I shot the Glock 19 for the first time on Saturday and I plan to go back this week and shoot the XD9. I like the features of the XD (grip safety, striker status indicator, loaded chamber indicator etc.)

I will be using the gun I choose for home defense and at the range for fun.

Thanks,

jfrink2


----------



## Maximo

jfrink2 said:


> Hi All,
> 
> I have a question for the XD and Glock 9mm handgun owners.
> 
> If you had 400-500 to spend on only one of these guns, which one would you put your money on?
> 
> I shot the Glock 19 for the first time on Saturday and I plan to go back this week and shoot the XD9. I like the features of the XD (grip safety, striker status indicator, loaded chamber indicator etc.)
> 
> I will be using the gun I choose for home defense and at the range for fun.
> 
> Thanks,
> 
> jfrink2


 Since you seem to have the opportunity to shoot both, you should simply decide based on which one you liked better after shooting it. They are both great guns with stellar reputations and lots of accessories are available for both. I have shot both on several occasions and even had an XD sub-compact for a while, and prefer the XD, though neither really works for me. Always buy the gun you really want the first time out. It will save you lots of money and agony in the future.


----------



## Baldy

+1 With Maximo.


----------



## SigZagger

jfrink2 said:


> I like the features of the XD (grip safety, striker status indicator, loaded chamber indicator etc.)
> jfrink2


I think you already made your selection. :smt023


----------



## Guest

This is like comparing blondes to redheads. Both are great in their own way, but one will make you happier than the other, and only you can decide which one it will be. But I prefer the XD series. The grips are more comfortable for me and I just love everything about them. Nothing wrong with Glocks, but for the money and quality, the XD's are very hard to beat.


----------



## Todd

I prefer the XD, but that's my opinion (and you know what they say about opinions).

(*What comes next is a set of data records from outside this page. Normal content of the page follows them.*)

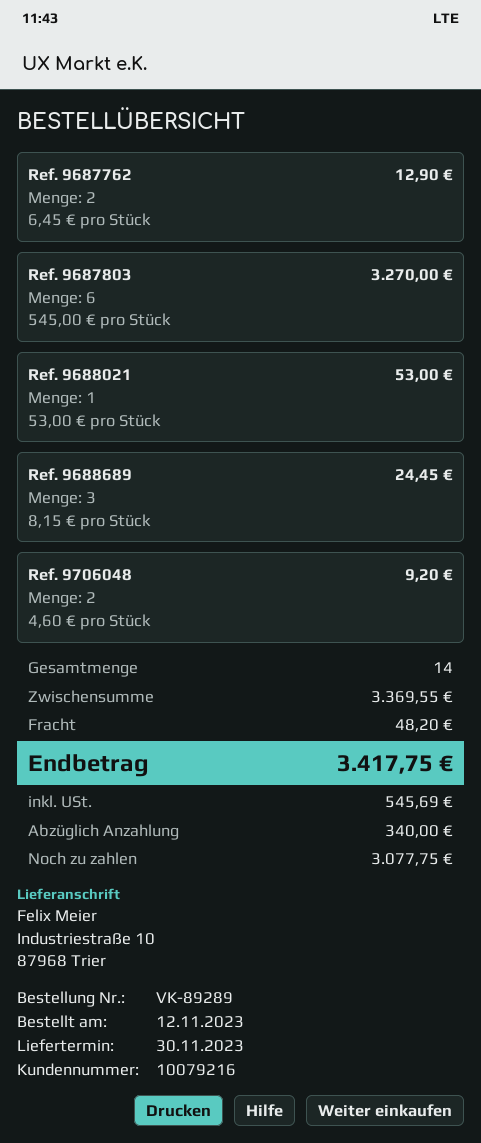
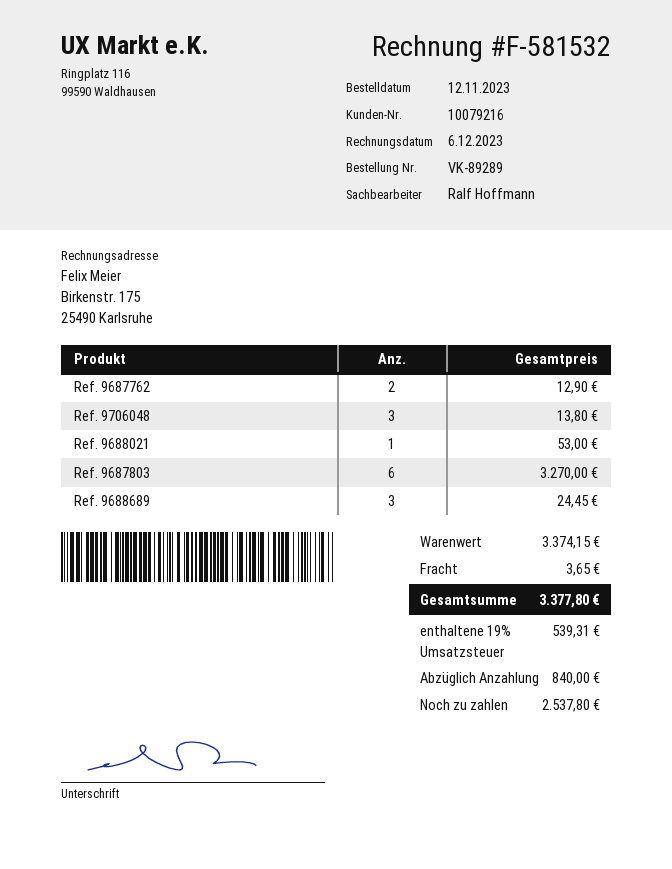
Ref. 9706048: 2 for 9.20 -> 3 for 13.80
subtotal: 3369.55 -> 3374.15
shipping: 48.20 -> 3.65
tax: 545.69 -> 539.31
total: 3417.75 -> 3377.80
deposit: 340.00 -> 840.00
balance: 3077.75 -> 2537.80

Go with what feels better to *you*, not with what anyone, especially the guy behind the counter of the gun shop, tells you.


----------



## jfrink2

Thanks guys! I'm going to head back to the range this week and put some rounds through each and see which one I like best. I might have to throw the Ruger P89 or P95 in the running too. I like the looks of those.


----------



## Dakota

Which range are you going to? I live near Atlanta and have been looking for smeone who rents Springfields. I am looking at the XD45 compact, but I would expect the 9mm to give me some idea of how the .45 would handle.


----------



## jfrink2

Dakota said:


> Which range are you going to? I live near Atlanta and have been looking for smeone who rents Springfields. I am looking at the XD45 compact, but I would expect the 9mm to give me some idea of how the .45 would handle.


I just started going to Range & Guns in Forest Park, GA near the airport. Check em' out at www.georgiarangeandguns.com. So far they have been awesome. I took my wife to the basic training course on Saturday. I'll probably drop in on Tuesday or Wednesday to check out the XD myself. They have Springfields for rent.


----------



## Dakota

Go f-n' figure, it's on the opposite side of town. I have heard of them. The Kimmer used to advertise for them alot. I may have to take a Saturday and go down there.


----------



## TOF

Friends have 9MM Glocks which I have tried. I had an XD9 for several months and still have an XD40 (have fired 5000+ rnds. combined). I now have an M&P9 and will ultimately have an M&P40.

I prefer the M&P9 by far.

Try them all then let us know what you purchase.

Enjoy. :smt1099


----------



## jfrink2

*Gun Choice*



TOF said:


> Try them all then let us know what you purchase.
> 
> Enjoy. :smt1099


From my short time on the forum, I can tell that this is the way to ultimately choose the "right" gun to buy. I'm going to take this advice and spend the next couple weeks at the range trying out the different brands and the different calibers. I'd love to go straight with a .45 if I can handle it but I know ammo is going to be a killer for range practice. I might have to do what I've read on the board several times as well which is "BUY THEM BOTH" (9mm and .45).


----------



## KingAirDriver

Cockroach said:


> This is like comparing blondes to redheads.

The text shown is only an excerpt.